Como todos estábamos de acuerdo, no hubo denuncias. Durante cuatro meses, no sufrimos persecuciones por parte de las autoridades competentes, y la construcción de las casas avanzaba a pasos agigantados. Trabajábamos de noche y de día. Los niños y adultos teníamos nuestras propias tareas: en el día, las mujeres que vivían en el barrio pegaban ladrillos sobre las bases de las edificaciones que los hombres construían de noche. En las tardes, cuando los niños llegábamos del colegio, seguíamos con el trabajo de las mujeres. En las noches, los hombres se turnaban para seguir trabajando. En las mañanas, algunos iban a sus trabajos y otros faltaban, bajo cualquier pretexto. Lo cierto fue que en cuatro meses, detrás de la autopista que representaba al progreso, se volvió- a medio construir- nuestro barrio que había sido derrumbado.
En diciembre de ese año, a los cinco meses de nuestra labor, cuando ya estábamos pintando nuestras casas, llegó la policía. En ese tiempo, no había los tanques antimotines que existen hoy día, sino carros patrulleros. La policía llegó y amenazó. Dijeron que debíamos desocupar al día siguiente porque iríamos todos presos, sino obedecíamos.

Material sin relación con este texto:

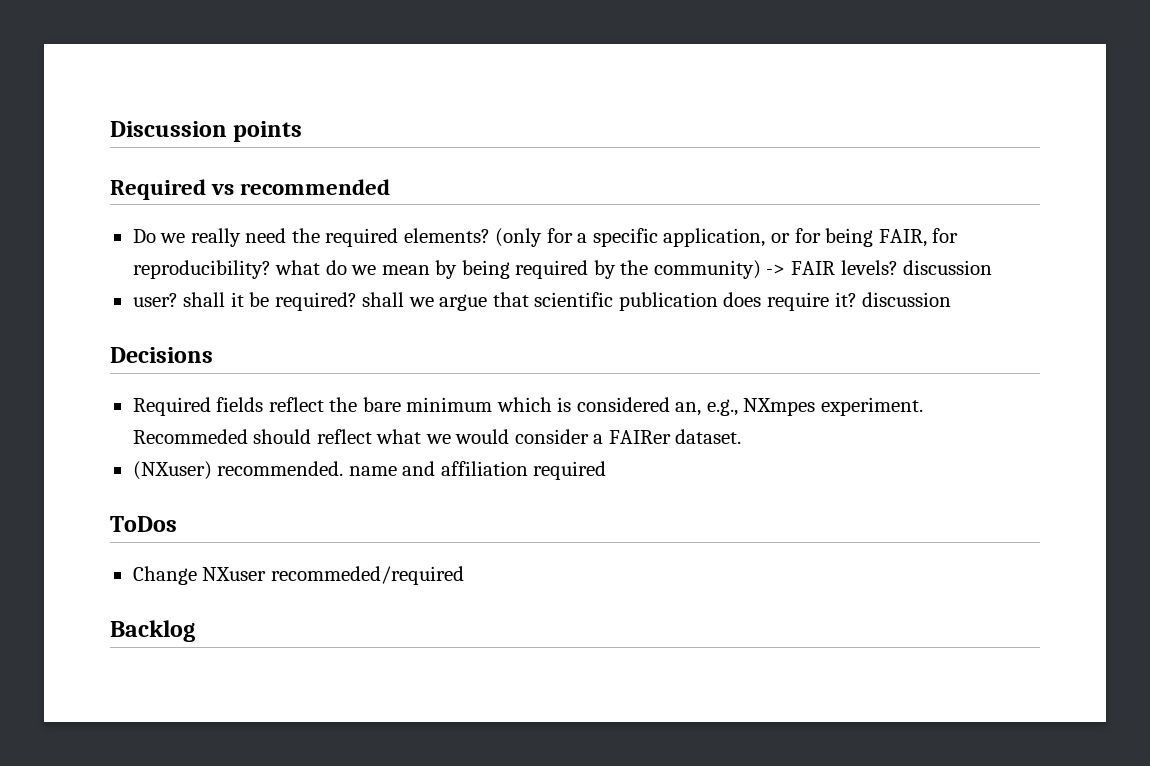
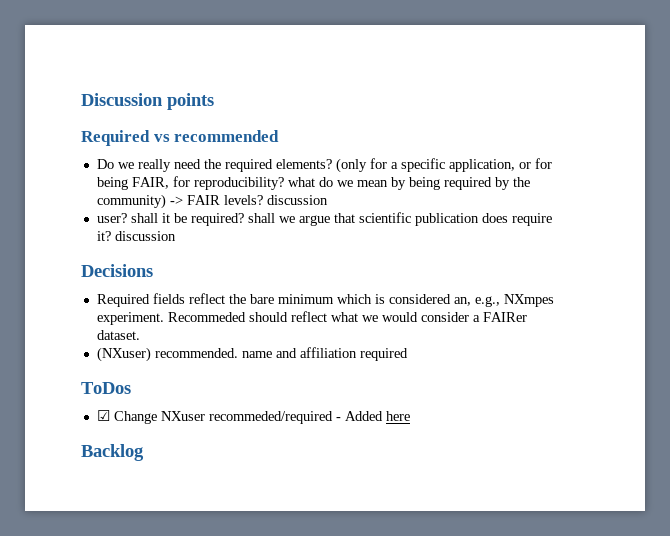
- Change NXuser recommeded/required
+ ☑ Change NXuser recommeded/required - Added here

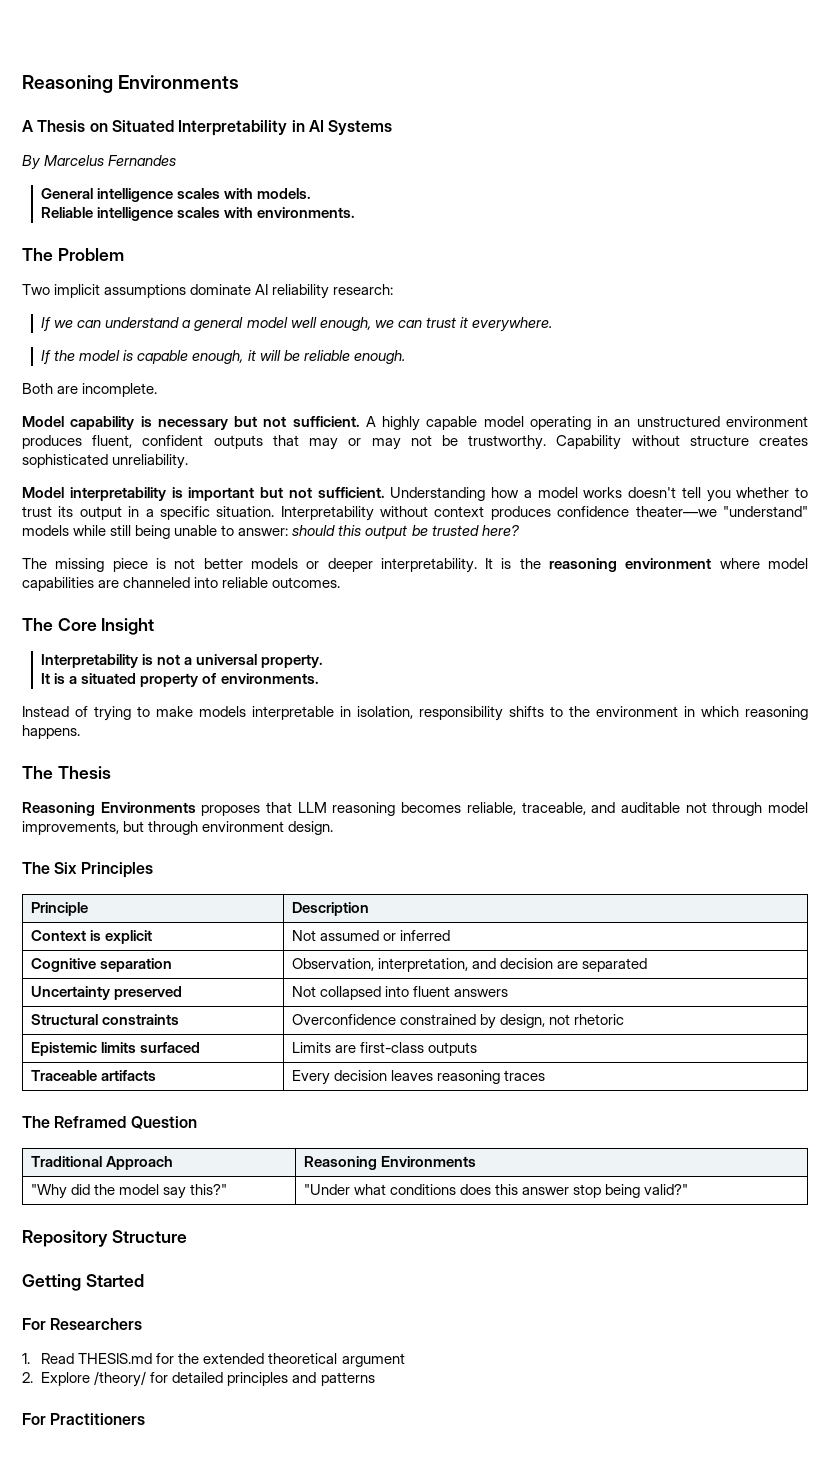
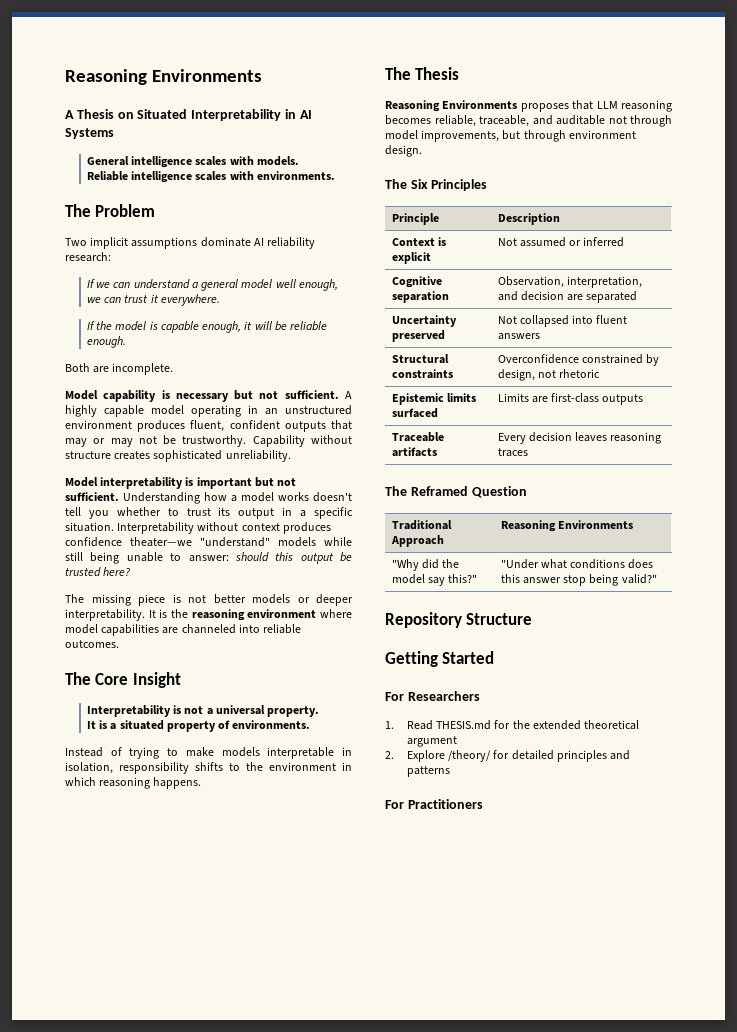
- By Marcelus Fernandes

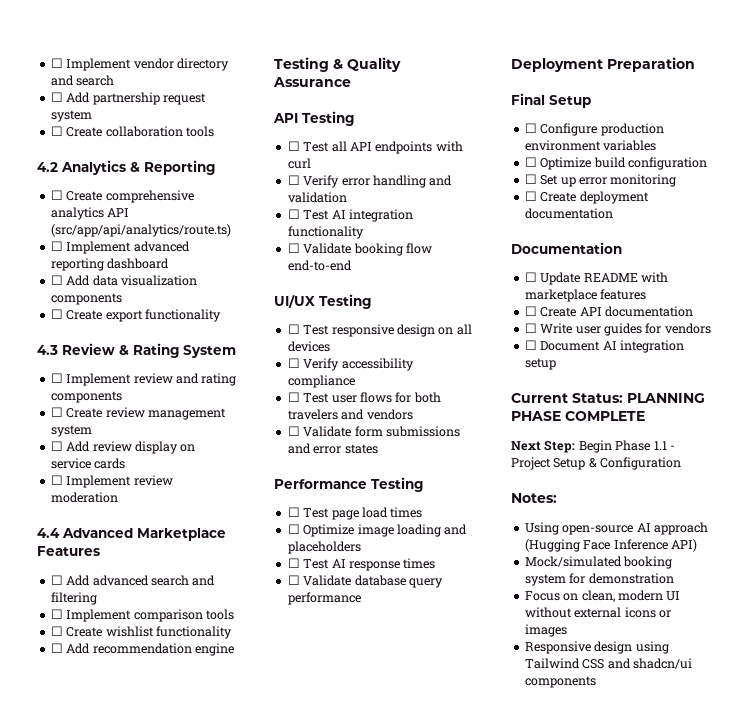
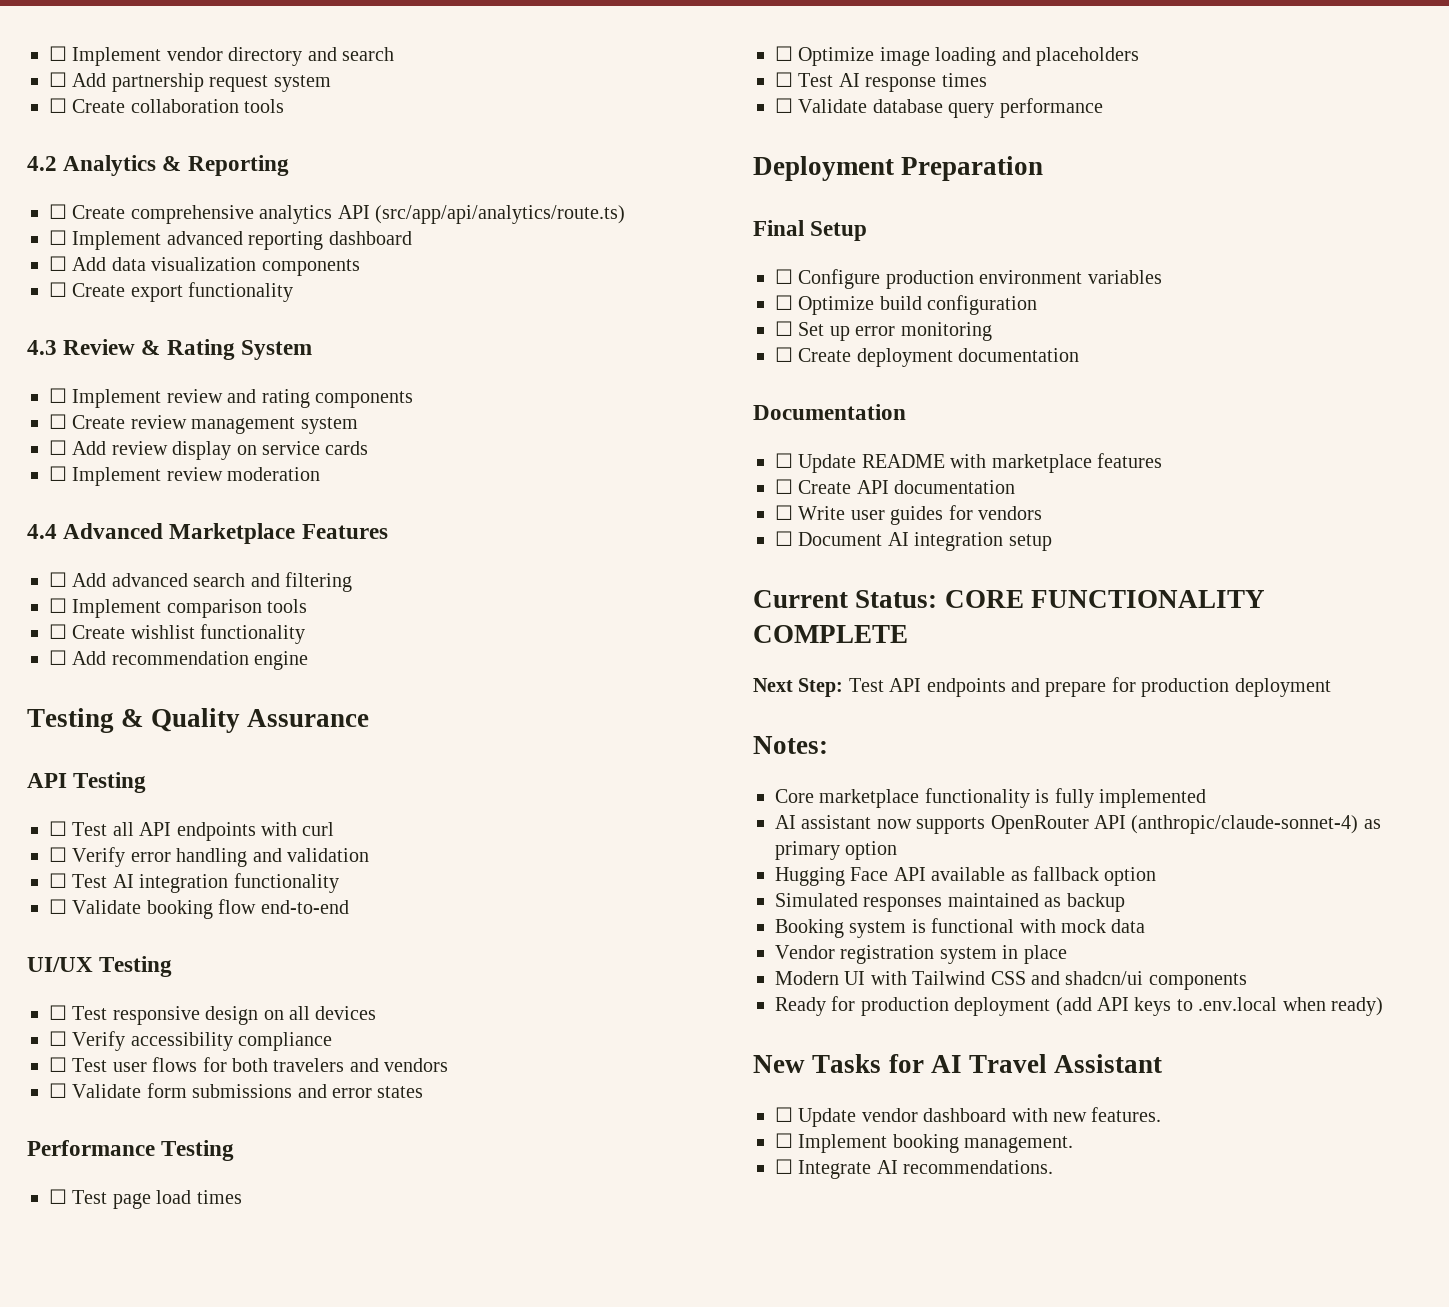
- Current Status: PLANNING PHASE COMPLETE
+ Current Status: CORE FUNCTIONALITY COMPLETE
- Next Step: Begin Phase 1.1 - Project Setup & Configuration
+ Next Step: Test API endpoints and prepare for production deployment
  Notes:
- Using open-source AI approach (Hugging Face Inference API)
- Mock/simulated booking system for demonstration
- Focus on clean, modern UI without external icons or images
- Responsive design using Tailwind CSS and shadcn/ui components
+ Core marketplace functionality is fully implemented
+ AI assistant now supports OpenRouter API (anthropic/claude-sonnet-4) as primary option
+ Hugging Face API available as fallback option
+ Simulated responses maintained as backup
+ Booking system is functional with mock data
+ Vendor registration system in place
+ Modern UI with Tailwind CSS and shadcn/ui components
+ Ready for production deployment (add API keys to .env.local when ready)
+ New Tasks for AI Travel Assistant
+ ☐ Update vendor dashboard with new features.
+ ☐ Implement booking management.
+ ☐ Integrate AI recommendations.

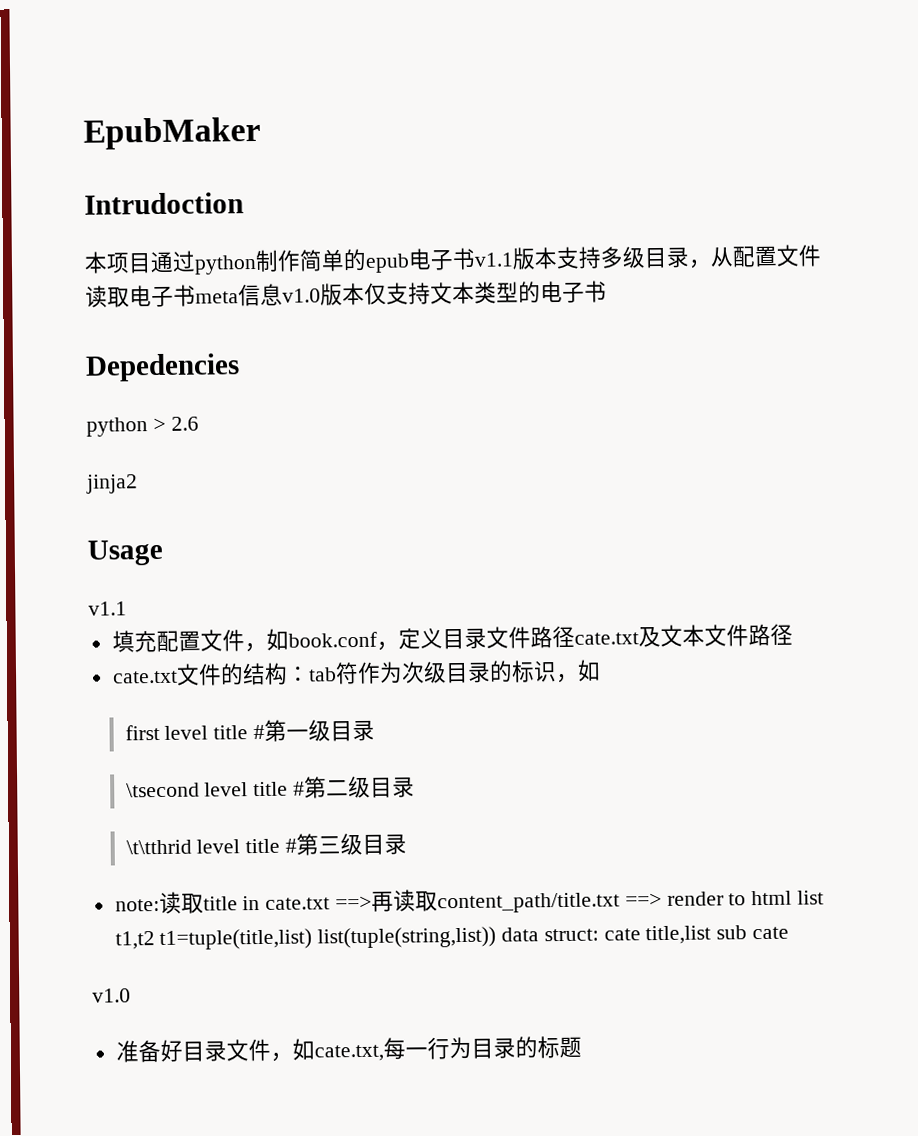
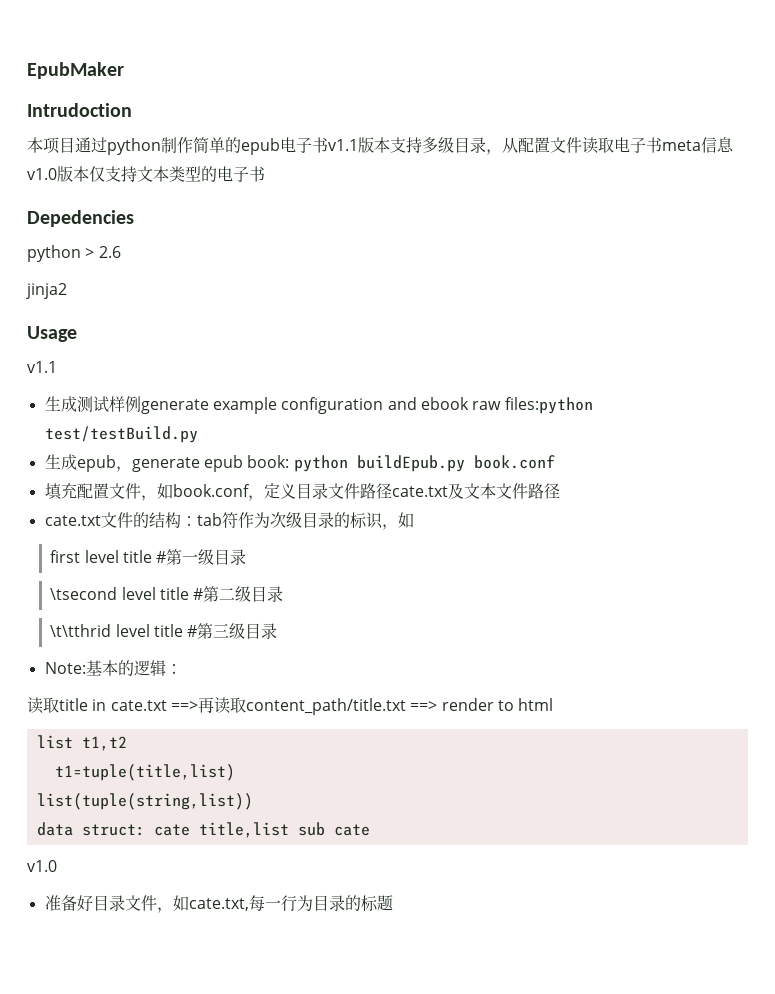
+ 生成测试样例generate example configuration and ebook raw files:python test/testBuild.py
+ 生成epub，generate epub book: python buildEpub.py book.conf
- note:读取title in cate.txt ==>再读取content_path/title.txt ==> render to html list t1,t2 t1=tuple(title,list) list(tuple(string,list)) data struct: cate title,list sub cate
+ Note:基本的逻辑：
+ 读取title in cate.txt ==>再读取content_path/title.txt ==> render to html
+ list t1,t2
+ t1=tuple(title,list)
+ list(tuple(string,list))
+ data struct: cate title,list sub cate

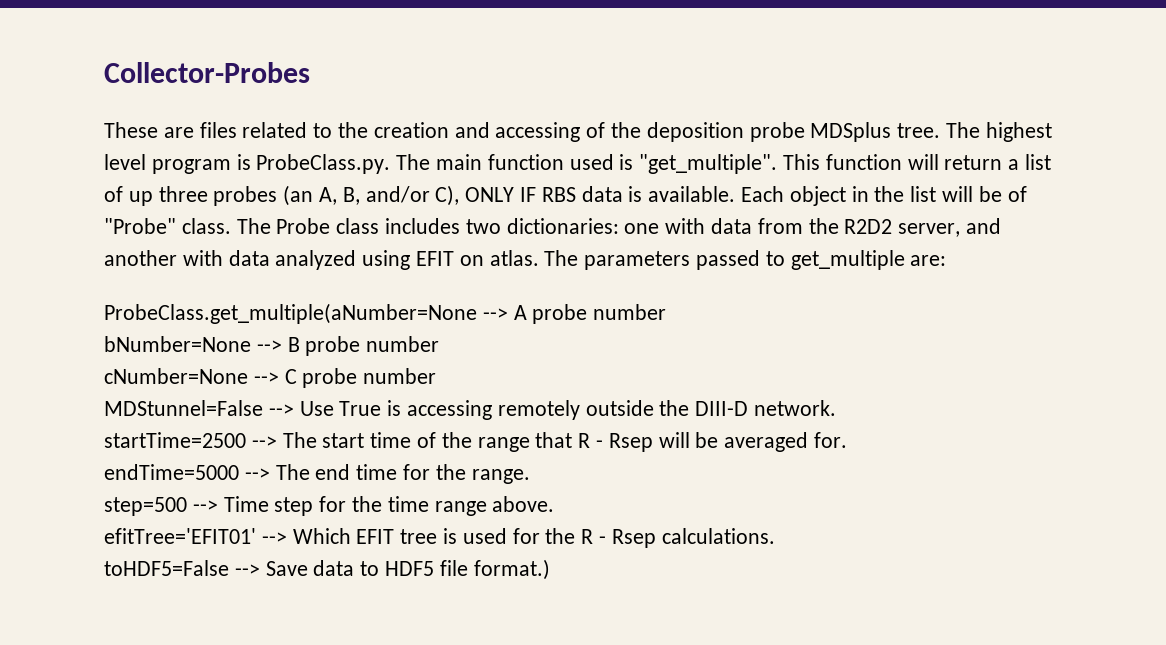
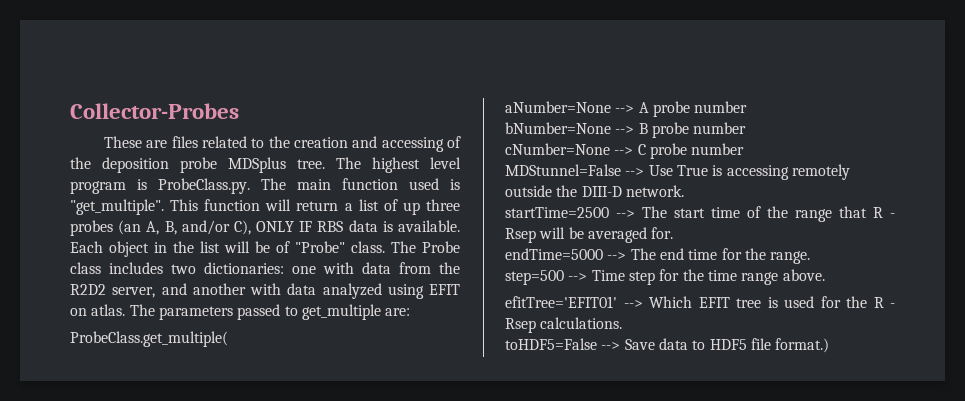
- ProbeClass.get_multiple(aNumber=None --> A probe number
+ ProbeClass.get_multiple(
+ aNumber=None --> A probe number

El papá de Inocencia, con toda la fuerza de su verbo, sentenció:
-Iremos todos presos, pero volveremos. La ley nos ampara.
Leyó, entonces, en voz alta, el artículo establecido en nuestra Constitución y que, obviamente, la policía desconocía.
La policía no hallaba qué decir, se fueron. Volvieron al día siguiente con más patrullas. Ese día, estaba el abogado que asesoraba al papá de Inocencia. La policía sacó unos rolos para golpear a nuestros padres, y éstos sacaron unos machetes. Ésas eran sus armas; y la de los niños, los gritos. El papá de Inocencia nos pedía que gritáramos, que lo hiciéramos como si con ellos se nos acabara la vida. Para nosotros, era una gran diversión gritar y lo hacíamos con todas nuestras fuerzas. La policía- que no era la policía represiva de ahora- sino hombres de buena fe, se detenía antes nuestros gritos. A los hombres se los llevaron presos. Los retuvieron como unas cuatro horas y regresaron.
Al día siguiente, llegó de nuevo la policía, se repitió la misma historia casi por un mes. El 31 de diciembre de ese año- cuando nos reunimos- el papá de Inocencia hizo un brindis y dijo:
-Si nuestros hogares fueron destruidos el día después de Reyes, este año, serán devueltos el día de Reyes.
El día de Reyes llegó, y el comisario de ese entonces, ya que no teníamos alcaldes, trajo un Decreto firmado por el gobernador, concediéndonos el permiso para habitar nuestras nuevas casas y otorgándonos un plazo, bastante largo, para pagar nuestros terrenos.
El papá de Inocencia entró de nuevo en acción y logró que el gobierno nos devolviera esos terrenos, sin pagarlos, en retribución por todo el daño psicológico y moral que nos habían causado, y además, por la injusticia cometida con el precio pagado por las casas. José sabía cosas que nadie más sabía porque era un hombre muy culto y de espíritu guerrero. El gobierno, cansado de las peleas con el papá de Inocencia y para quitárselo de encima, otorgó el pedido, el cual fue concedido tres años después de que el progreso destruyera nuestras casas. Ese permiso fue entregado, precisamente, un día después de Reyes.